=== The task ===
Your task is to reproduce exactly the lines from the line with "- Pollination Converter Viewer" through the end of the records below.

=== Records to process ===
# # # # #

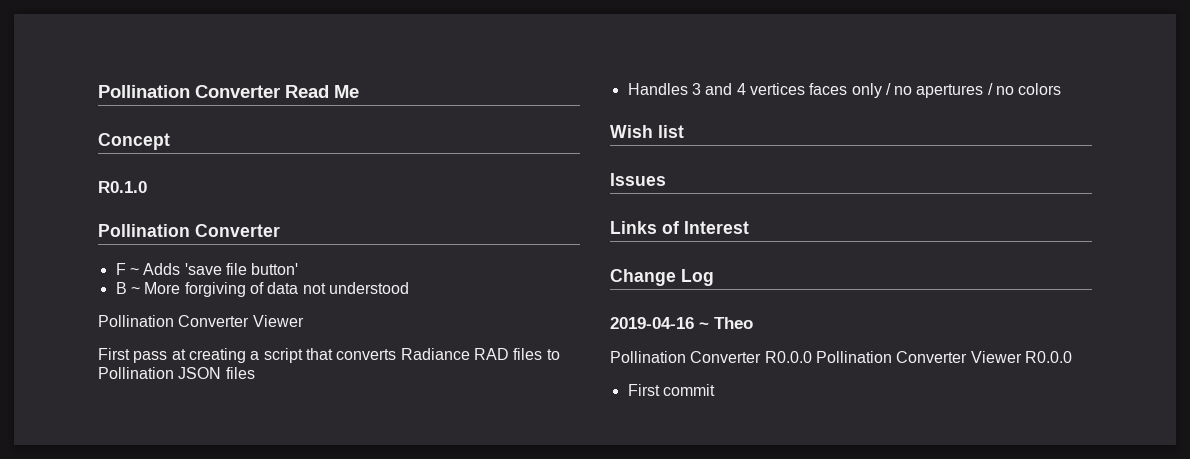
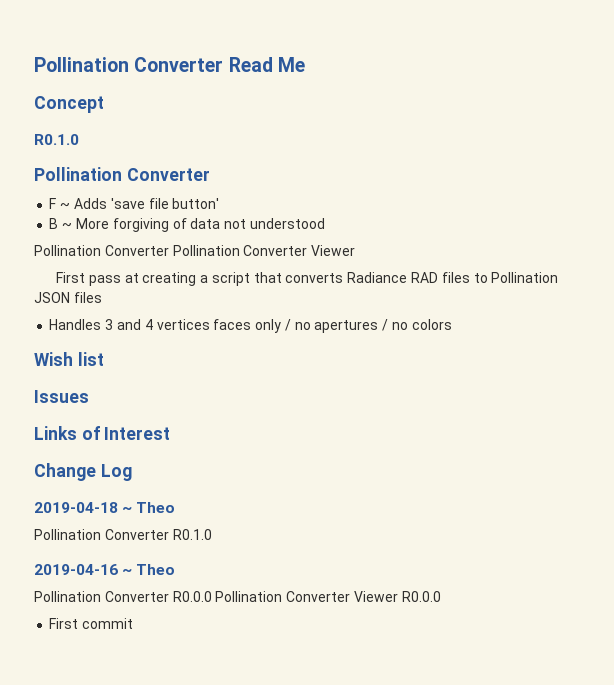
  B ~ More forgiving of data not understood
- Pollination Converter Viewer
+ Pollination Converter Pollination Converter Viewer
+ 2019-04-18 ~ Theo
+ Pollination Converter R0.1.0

# # # # #

=== Exercise result ===
- Pollination Converter Viewer
+ Pollination Converter Pollination Converter Viewer
+ 2019-04-18 ~ Theo
+ Pollination Converter R0.1.0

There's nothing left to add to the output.